Latest yard sale find. I think it is a 1962 Serial number is on bottom bracket RA 92XX.Looks all original except saddle I have an old Brooks to put on and tires. Its dirty and has faded paint. Tried to clean some chrome and it came out good. Its my winter project to take apart and clean and polish. 23 1/2" frame


----------



## bikerbluz (Sep 5, 2022)

Sweet! Congrats on your find. Be a lot of fun bringing this one back.


----------



## juvela (Sep 5, 2022)

-----

1962 was the launch year for the GB model Coureur 66 brakeset

---

interesting to see how nearly identical is the frame to the Gran Prix model of ca. 1968-70

---

bottom bracket assembly appears it mayhave been manufactured by Thomas D. Cross & Sons Ltd.

expect gear block is a 5V

have you checked as yet to see maker, Cyclo and TDC were two UK producers or it may have swum over across the channel...

would expect original drive chain from Renold, given six decades of age it of course may have been replaced!

handlebar wrap from GEM

are wheel rims Dunlop or are they other

---

if convenient, could you please post an image of the fork blade transfer

---

shall look forward to seeing updates as you work with this machine

be it on front hob or are others in queue before it?

-----


----------



## Old Iron Bob (Sep 5, 2022)

Thanks for the info. It might be a little while before I get to it. I took off the water bottle cage to uncover a beautiful blue paint. I will look for a name on the rims. and post a photo. I found a seller of the 1962 decals if I ever decide to repaint.


----------



## juvela (Sep 5, 2022)

-----

wrt respray -

owned a Lenton Clubman from the late forties that was this same colour or something close to it...

it can be quite eye-catching when polished and posed in direct sun

when cleaning the paint you'll want to put on the kid gloves for the decalcomania since it is not clear coated

looks like it should clean up beautifully... 😉 


-----


----------



## Old Iron Bob (Sep 8, 2022)

A few more photos. Dunlop rims, crank arms marked N


----------



## Old Iron Bob (Sep 8, 2022)

If I ever decide to repaint I found a decal set


----------



## juvela (Sep 10, 2022)

-----

thanks very much for the additional information

the N marking on the cycle's crank arms stands for Nicklin

-----


----------



## Coalfield (Sep 15, 2022)

It takes a lot of work but many of them clean up nicely, 😓 ,with a few replacement consumables.

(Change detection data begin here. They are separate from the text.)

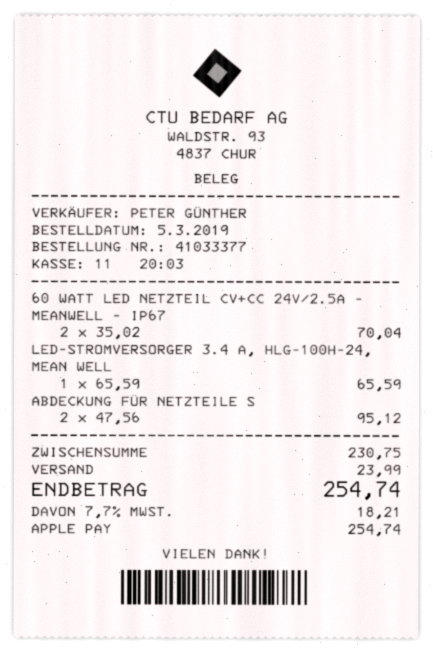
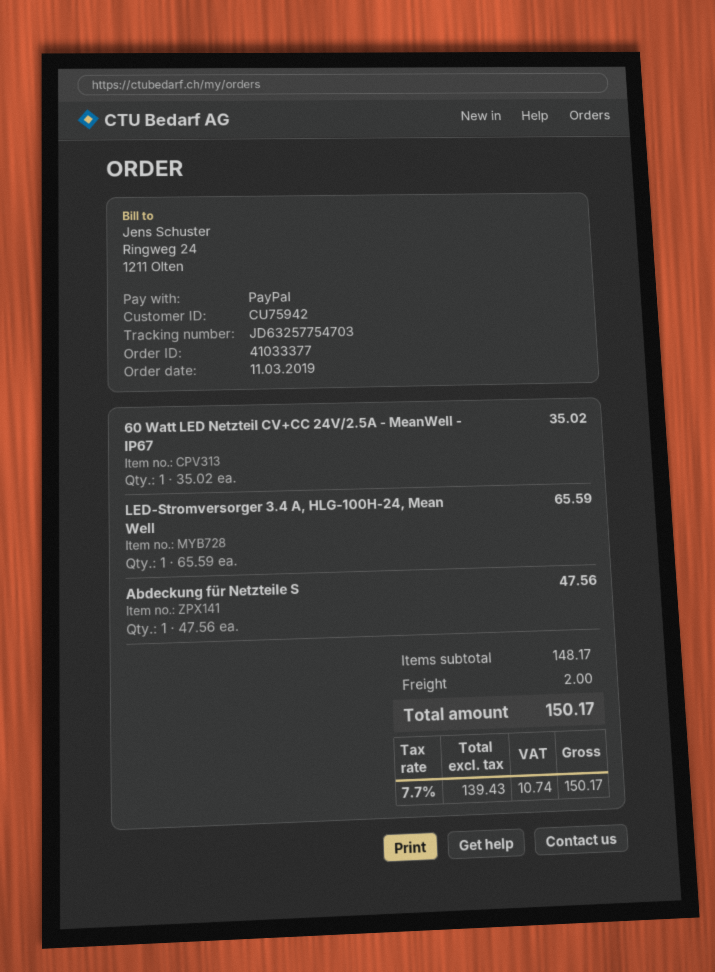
order date: 2019-03-05 -> 2019-03-11
payment method: Apple Pay -> PayPal
60 WATT LED NETZTEIL CV+CC 24V/2.5A - MEANWELL - IP67: 2 x 35.02 = 70.04 -> 1 x 35.02 = 35.02
ABDECKUNG FÜR NETZTEILE S: 2 x 47.56 = 95.12 -> 1 x 47.56 = 47.56
subtotal: 230.75 -> 148.17
shipping: 23.99 -> 2.00
tax: 7.7% = 18.21 -> 7.7% = 10.74
total: 254.74 -> 150.17

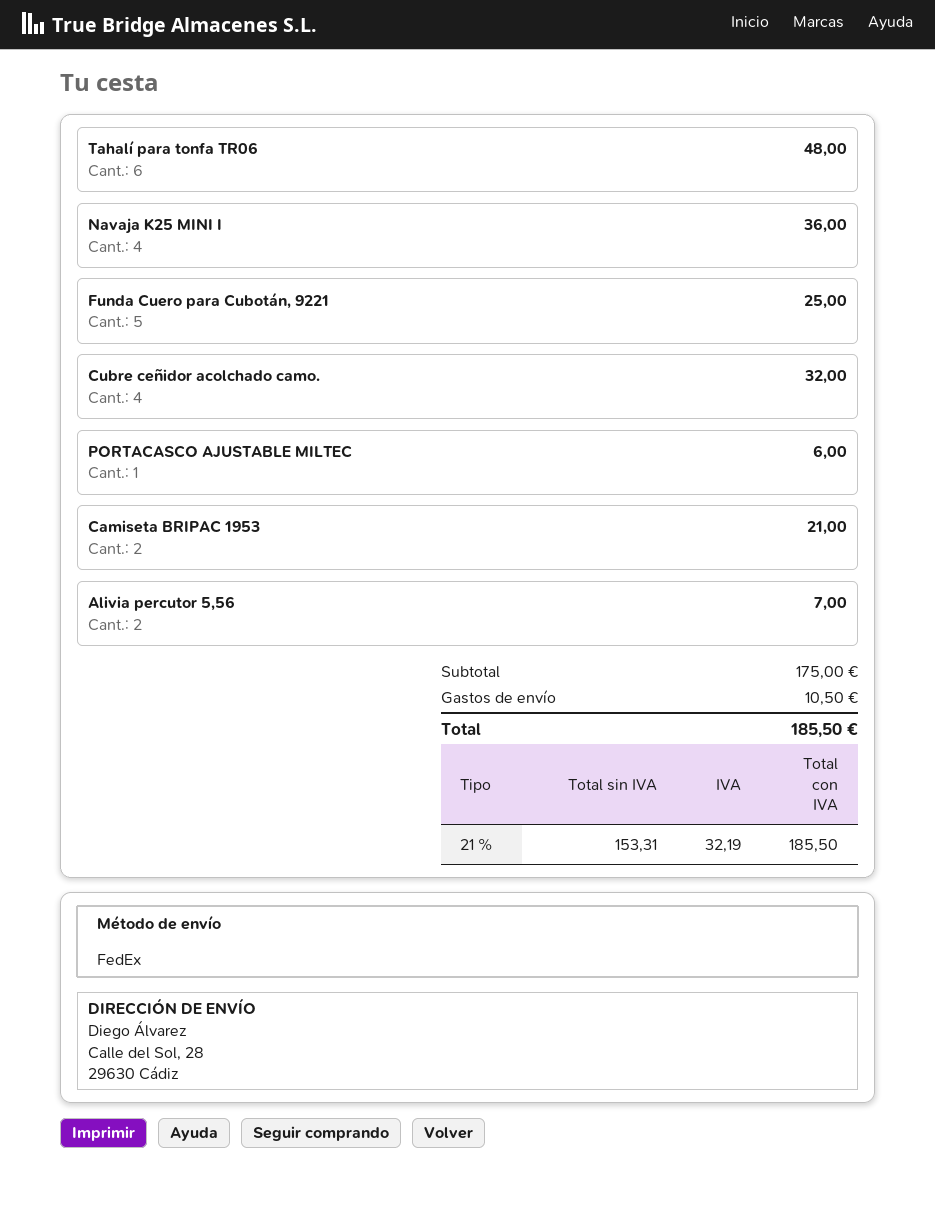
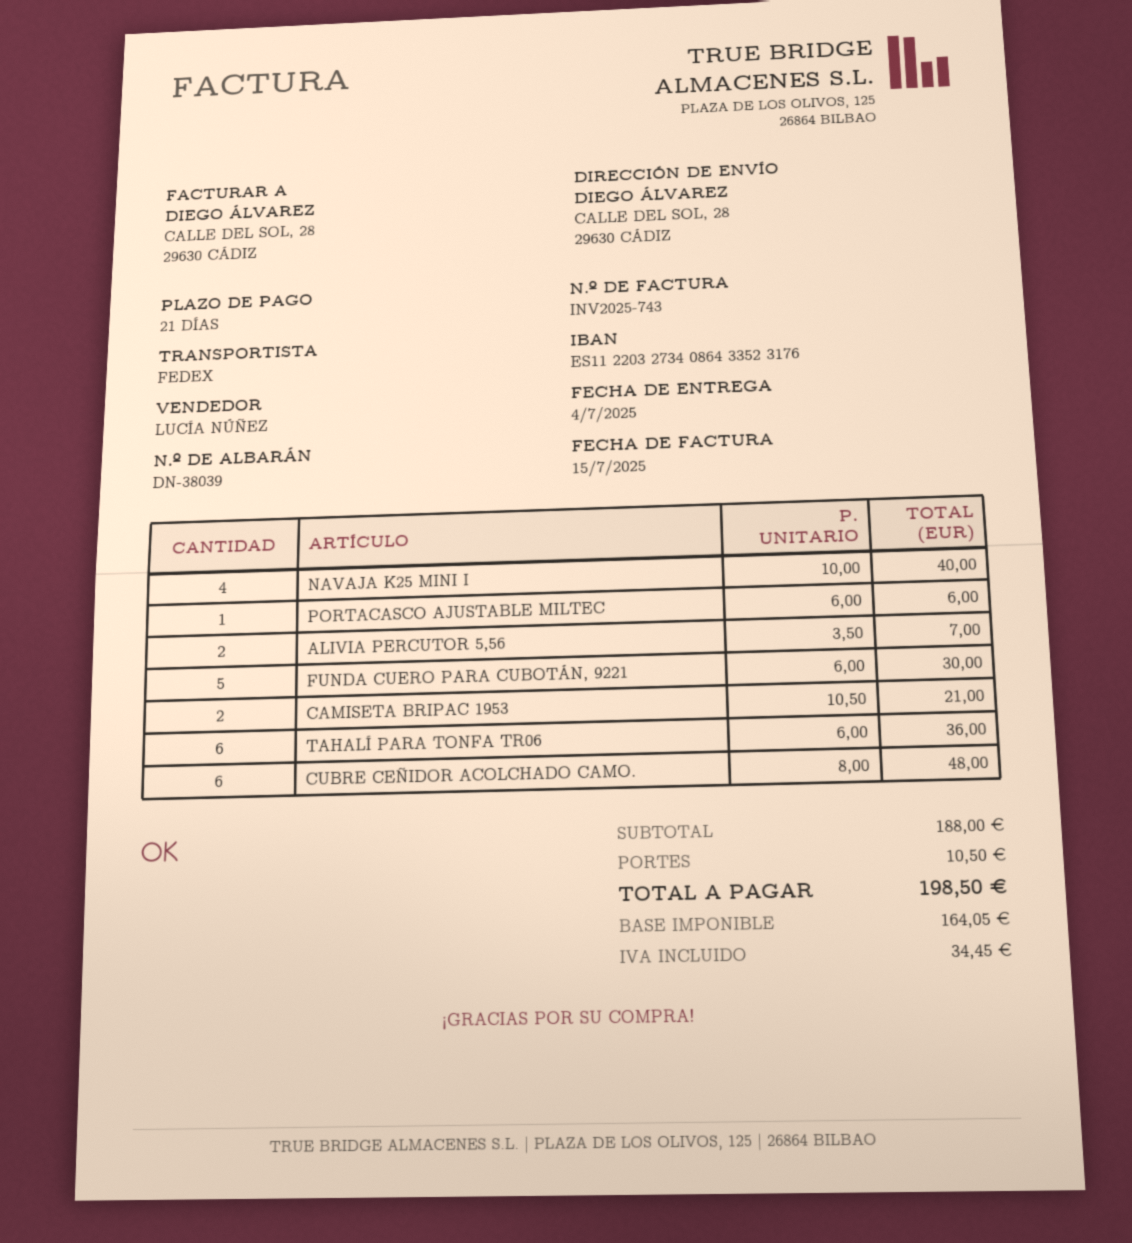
Tahalí para tonfa TR06: 6 for 48.00 -> 6 for 36.00
Navaja K25 MINI I: 4 for 36.00 -> 4 for 40.00
Funda Cuero para Cubotán, 9221: 5 for 25.00 -> 5 for 30.00
Cubre ceñidor acolchado camo.: 4 for 32.00 -> 6 for 48.00
subtotal: 175.00 -> 188.00
net: 153.31 -> 164.05
tax: 32.19 -> 34.45
total: 185.50 -> 198.50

Lately, I have gotten a couple of 'new' bikes on the road and partially refurbed several others from my group.  *But, *there is a late '70s Carlton, hi-ten, that would glow and glide with a good cleaning and regreasing.


----------



## Coalfield (Sep 15, 2022)

Just repeated juvela in above comment.

regarding GranSport rear derailleur, I’m running it on Rickert with 14-28 fw.


----------



## Fritz Katzenjammer (Sep 15, 2022)

Oh so very nice... I can see many happy hours cleaning that one up.


----------



## borgward (Sep 17, 2022)

Saw a red one at thrift store in Dripping Springs TX last winter. $20. Frame was taller than yours, so did not buy. Might still be there. Hope it finds a good home.


----------